Un agent de renseignement français, détenu depuis un an au Mali, a été gracié par la junte militaire au pouvoir. Cette décision a été annoncée jeudi dernier et a suscité une réaction positive du ministère français des Affaires étrangères, qui a exprimé sa « très grande satisfaction » à l’égard de cette nouvelle.

EN BREF

  • Un agent français a été libéré après un an de détention au Mali.
  • Le missionnaire américain Kevin Rideout a été libéré après neuf mois de captivité au Niger.
  • La situation sécuritaire au Niger reste préoccupante en raison de la violence djihadiste.

Le Français, dont le nom n’a pas été divulgué, était affecté à l’ambassade de France à Bamako. Le ministère de l’Europe et des Affaires étrangères a souligné que son retour en France, auprès de ses proches, était un véritable soulagement pour l’ensemble de ses collègues. Ce dénouement favorable intervient dans un contexte de tensions croissantes au Sahel, région marquée par des violences et des enlèvements ciblant des ressortissants étrangers.

Parallèlement, la libération de Kevin Rideout, un missionnaire américain âgé de 50 ans, a également été annoncée ce vendredi. Enlevé en octobre dernier devant son domicile à Niamey, il travaillait au Niger depuis près de vingt ans pour l’organisation SIM International. La nouvelle de sa libération a été rapportée par un groupe chrétien, qui a exprimé sa gratitude pour le retour de leur collègue.

Kevin Rideout a été enlevé à proximité du palais présidentiel de Niamey, dans une zone où se trouvent de nombreuses organisations internationales. Son enlèvement avait conduit le département d’État américain à élever le niveau d’alerte pour les voyageurs au Niger, en raison des menaces de terrorisme et d’enlèvements. Le gouvernement de Donald Trump avait d’ailleurs placé la libération de Rideout parmi ses priorités stratégiques concernant le Sahel.

La situation au Niger est particulièrement préoccupante, avec des actes de violence djihadiste en augmentation. Le pays, dirigé par une junte militaire depuis trois ans, a vu plusieurs enlèvements d’Occidentaux ces dernières années.

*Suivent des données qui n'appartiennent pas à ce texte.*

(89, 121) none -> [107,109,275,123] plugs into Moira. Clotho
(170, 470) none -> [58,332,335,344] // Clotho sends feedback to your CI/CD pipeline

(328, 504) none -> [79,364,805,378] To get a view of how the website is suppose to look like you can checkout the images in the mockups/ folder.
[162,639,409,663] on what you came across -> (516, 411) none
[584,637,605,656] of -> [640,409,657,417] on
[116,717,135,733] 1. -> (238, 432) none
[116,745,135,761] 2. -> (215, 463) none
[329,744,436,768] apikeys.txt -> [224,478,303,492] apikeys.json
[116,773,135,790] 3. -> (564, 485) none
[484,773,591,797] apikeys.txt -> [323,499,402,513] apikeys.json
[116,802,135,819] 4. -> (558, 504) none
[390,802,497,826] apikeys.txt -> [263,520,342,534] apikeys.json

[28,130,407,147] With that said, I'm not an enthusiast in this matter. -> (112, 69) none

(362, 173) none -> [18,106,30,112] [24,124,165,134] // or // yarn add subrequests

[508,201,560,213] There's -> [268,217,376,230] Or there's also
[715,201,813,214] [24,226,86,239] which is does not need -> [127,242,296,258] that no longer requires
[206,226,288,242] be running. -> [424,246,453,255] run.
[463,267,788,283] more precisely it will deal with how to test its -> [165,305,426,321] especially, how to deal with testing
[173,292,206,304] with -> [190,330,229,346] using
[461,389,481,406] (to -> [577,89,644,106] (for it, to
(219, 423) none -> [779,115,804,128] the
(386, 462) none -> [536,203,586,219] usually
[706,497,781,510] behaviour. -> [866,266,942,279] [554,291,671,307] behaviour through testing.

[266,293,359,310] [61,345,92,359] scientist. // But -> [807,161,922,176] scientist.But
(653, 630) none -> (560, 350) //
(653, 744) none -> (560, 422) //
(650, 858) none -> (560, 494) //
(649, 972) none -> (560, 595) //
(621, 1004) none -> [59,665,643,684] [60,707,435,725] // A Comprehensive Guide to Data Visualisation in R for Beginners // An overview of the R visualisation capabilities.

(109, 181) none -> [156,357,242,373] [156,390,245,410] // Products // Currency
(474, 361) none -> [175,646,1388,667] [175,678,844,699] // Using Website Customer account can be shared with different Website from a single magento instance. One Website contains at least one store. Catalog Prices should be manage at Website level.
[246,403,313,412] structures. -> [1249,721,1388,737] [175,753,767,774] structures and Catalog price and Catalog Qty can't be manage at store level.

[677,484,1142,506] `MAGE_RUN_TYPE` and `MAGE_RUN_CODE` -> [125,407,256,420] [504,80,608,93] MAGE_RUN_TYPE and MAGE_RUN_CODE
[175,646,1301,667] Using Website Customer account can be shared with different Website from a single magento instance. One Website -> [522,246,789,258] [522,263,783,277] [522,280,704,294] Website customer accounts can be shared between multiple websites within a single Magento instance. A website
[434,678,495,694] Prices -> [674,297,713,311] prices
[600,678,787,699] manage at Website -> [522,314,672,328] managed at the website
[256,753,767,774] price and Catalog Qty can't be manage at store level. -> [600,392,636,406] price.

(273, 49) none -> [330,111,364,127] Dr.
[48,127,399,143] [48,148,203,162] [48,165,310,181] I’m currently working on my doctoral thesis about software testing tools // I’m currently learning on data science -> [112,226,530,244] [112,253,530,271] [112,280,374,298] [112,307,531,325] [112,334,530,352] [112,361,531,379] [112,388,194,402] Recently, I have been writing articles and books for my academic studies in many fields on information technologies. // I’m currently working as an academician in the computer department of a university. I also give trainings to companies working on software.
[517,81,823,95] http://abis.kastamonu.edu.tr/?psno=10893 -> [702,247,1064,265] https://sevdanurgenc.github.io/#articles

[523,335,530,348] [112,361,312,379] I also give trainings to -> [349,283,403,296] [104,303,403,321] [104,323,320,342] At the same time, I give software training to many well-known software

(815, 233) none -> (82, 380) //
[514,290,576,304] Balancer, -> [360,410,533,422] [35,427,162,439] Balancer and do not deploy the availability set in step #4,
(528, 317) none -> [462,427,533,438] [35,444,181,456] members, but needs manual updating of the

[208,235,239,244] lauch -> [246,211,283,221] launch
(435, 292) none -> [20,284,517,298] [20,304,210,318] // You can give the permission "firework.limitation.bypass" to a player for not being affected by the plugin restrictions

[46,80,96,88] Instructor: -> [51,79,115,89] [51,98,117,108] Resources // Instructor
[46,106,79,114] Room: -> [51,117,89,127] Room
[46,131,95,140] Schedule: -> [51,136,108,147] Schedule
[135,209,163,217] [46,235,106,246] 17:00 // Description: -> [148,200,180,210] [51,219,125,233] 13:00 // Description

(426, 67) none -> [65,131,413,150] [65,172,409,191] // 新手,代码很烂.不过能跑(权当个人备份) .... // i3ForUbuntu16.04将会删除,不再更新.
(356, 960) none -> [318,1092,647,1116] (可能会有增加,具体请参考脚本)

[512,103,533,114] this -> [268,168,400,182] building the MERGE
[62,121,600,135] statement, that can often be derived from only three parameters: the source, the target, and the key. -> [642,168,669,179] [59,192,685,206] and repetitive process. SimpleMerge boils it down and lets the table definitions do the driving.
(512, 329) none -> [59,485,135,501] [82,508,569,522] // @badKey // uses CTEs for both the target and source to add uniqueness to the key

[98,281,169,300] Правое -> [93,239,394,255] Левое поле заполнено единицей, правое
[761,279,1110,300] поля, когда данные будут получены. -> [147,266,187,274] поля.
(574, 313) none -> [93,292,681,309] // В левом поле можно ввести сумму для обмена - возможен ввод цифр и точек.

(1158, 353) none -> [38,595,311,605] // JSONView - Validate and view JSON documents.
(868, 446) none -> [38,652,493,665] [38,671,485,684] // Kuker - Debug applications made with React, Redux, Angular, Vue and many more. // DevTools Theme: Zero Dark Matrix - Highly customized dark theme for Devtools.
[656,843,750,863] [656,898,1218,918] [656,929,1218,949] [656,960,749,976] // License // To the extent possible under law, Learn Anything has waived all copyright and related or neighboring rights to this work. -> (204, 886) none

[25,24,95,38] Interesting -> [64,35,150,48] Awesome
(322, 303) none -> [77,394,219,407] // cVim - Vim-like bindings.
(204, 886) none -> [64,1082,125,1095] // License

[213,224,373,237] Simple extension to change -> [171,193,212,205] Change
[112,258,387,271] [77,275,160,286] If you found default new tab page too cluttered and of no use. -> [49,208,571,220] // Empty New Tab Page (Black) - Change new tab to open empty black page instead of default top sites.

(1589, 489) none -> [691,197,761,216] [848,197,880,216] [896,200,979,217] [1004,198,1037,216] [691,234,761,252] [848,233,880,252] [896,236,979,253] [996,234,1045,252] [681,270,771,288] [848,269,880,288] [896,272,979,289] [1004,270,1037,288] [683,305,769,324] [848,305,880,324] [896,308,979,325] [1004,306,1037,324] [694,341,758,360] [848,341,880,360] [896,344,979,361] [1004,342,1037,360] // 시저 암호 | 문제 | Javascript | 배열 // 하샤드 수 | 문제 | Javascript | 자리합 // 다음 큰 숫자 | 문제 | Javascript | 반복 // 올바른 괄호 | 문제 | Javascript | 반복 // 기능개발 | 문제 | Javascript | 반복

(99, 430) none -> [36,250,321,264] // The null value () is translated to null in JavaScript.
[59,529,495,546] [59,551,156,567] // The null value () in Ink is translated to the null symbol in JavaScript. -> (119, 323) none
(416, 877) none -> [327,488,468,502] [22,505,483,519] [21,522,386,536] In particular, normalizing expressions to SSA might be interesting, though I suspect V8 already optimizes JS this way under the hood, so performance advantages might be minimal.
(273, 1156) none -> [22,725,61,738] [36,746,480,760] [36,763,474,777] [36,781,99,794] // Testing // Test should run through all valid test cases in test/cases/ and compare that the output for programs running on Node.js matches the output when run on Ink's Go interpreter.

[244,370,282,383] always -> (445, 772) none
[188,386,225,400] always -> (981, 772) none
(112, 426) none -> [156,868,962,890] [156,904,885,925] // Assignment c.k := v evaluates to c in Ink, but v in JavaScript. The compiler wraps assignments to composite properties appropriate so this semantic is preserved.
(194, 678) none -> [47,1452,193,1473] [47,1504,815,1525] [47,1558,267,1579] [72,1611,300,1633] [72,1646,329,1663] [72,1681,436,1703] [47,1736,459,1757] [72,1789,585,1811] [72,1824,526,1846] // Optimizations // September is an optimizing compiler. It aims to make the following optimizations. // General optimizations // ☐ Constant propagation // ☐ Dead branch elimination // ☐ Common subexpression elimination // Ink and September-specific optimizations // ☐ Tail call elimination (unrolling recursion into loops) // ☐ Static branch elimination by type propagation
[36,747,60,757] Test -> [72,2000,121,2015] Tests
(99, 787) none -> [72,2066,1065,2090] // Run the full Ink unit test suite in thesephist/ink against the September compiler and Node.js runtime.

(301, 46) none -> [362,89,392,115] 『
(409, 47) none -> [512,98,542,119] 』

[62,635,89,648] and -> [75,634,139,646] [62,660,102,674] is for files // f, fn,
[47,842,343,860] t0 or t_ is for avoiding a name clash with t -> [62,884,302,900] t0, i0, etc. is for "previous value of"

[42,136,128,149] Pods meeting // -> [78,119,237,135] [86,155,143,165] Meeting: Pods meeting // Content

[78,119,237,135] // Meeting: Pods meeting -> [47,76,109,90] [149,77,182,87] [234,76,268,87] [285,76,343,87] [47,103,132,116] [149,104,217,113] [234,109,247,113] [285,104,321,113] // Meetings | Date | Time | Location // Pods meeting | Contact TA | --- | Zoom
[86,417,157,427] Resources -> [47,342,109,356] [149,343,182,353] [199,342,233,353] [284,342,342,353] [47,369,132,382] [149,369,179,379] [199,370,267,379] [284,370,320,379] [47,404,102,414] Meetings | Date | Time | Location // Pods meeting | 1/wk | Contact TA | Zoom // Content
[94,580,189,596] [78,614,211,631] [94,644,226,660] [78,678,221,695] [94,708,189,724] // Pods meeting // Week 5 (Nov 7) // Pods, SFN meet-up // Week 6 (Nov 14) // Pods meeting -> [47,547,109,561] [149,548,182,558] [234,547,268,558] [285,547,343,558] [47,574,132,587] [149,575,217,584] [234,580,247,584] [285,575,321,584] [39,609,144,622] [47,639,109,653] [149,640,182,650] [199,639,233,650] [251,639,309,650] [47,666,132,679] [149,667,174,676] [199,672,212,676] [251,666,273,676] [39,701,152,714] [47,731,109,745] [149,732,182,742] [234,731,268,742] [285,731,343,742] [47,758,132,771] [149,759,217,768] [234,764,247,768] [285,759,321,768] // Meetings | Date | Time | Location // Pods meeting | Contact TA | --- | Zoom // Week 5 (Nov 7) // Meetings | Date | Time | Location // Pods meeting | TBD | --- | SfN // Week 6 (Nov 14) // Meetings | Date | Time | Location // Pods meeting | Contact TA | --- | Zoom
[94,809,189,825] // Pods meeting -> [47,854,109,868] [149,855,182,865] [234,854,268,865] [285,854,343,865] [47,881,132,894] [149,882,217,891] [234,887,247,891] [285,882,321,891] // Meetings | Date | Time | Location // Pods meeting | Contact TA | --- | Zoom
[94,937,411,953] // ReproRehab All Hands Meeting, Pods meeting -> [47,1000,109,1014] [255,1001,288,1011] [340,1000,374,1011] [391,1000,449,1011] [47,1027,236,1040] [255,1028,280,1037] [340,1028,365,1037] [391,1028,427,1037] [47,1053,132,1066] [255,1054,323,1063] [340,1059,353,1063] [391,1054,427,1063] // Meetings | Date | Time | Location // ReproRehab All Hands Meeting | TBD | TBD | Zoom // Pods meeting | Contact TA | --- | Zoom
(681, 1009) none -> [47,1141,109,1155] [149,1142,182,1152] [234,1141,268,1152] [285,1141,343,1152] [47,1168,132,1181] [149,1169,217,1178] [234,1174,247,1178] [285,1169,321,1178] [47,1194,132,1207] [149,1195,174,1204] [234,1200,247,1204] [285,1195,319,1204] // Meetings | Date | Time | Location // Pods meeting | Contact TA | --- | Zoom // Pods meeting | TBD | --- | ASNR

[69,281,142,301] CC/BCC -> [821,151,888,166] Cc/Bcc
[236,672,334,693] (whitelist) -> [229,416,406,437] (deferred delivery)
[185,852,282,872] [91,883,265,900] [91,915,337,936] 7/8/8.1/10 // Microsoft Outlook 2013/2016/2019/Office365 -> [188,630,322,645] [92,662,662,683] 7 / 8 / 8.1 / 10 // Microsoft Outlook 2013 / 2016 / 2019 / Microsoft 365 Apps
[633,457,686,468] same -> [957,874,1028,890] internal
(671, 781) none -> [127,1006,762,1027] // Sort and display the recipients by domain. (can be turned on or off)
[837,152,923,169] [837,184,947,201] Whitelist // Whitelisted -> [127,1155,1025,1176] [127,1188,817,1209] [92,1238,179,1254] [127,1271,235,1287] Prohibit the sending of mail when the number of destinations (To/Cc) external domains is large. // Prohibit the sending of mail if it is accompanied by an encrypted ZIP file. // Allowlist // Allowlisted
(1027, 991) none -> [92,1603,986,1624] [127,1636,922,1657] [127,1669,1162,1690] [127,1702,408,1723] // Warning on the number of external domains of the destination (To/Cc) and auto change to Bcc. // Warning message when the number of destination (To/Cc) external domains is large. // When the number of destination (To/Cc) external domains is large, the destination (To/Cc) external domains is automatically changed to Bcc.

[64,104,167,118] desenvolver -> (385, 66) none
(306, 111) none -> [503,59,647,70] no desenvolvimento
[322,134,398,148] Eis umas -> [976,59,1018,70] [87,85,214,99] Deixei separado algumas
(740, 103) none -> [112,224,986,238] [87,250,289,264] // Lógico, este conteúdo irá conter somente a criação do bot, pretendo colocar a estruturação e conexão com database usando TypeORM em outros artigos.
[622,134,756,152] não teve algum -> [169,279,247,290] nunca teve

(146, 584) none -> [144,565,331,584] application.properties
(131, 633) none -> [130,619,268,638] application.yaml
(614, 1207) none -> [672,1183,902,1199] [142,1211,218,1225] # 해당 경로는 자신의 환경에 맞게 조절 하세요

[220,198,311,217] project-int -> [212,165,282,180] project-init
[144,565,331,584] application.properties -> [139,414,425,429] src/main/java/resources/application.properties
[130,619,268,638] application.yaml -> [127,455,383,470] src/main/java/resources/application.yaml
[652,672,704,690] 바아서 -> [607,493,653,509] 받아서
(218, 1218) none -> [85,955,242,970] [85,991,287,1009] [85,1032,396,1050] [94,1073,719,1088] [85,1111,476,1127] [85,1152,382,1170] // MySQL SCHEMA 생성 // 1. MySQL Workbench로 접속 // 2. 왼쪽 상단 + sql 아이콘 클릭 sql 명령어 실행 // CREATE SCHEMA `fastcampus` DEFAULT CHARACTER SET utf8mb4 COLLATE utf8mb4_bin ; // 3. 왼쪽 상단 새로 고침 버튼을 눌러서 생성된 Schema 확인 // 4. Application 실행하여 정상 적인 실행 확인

En 2020, un autre missionnaire américain, Philip Walton, avait été kidnappé au Niger avant d’être libéré lors d’une opération des forces spéciales américaines. Un autre cas notable est celui de Jeffery Woodke, un travailleur humanitaire enlevé en 2016, qui a été libéré en 2023 après plusieurs années de captivité.

Ces événements soulignent l’importance croissante des questions de sécurité et de la protection des ressortissants étrangers dans cette région instable. Alors que la France et les États-Unis s’efforcent de récupérer leurs citoyens, la situation sur le terrain reste préoccupante. La communauté internationale doit intensifier ses efforts pour stabiliser le Sahel et protéger ceux qui y travaillent, souvent au péril de leur vie.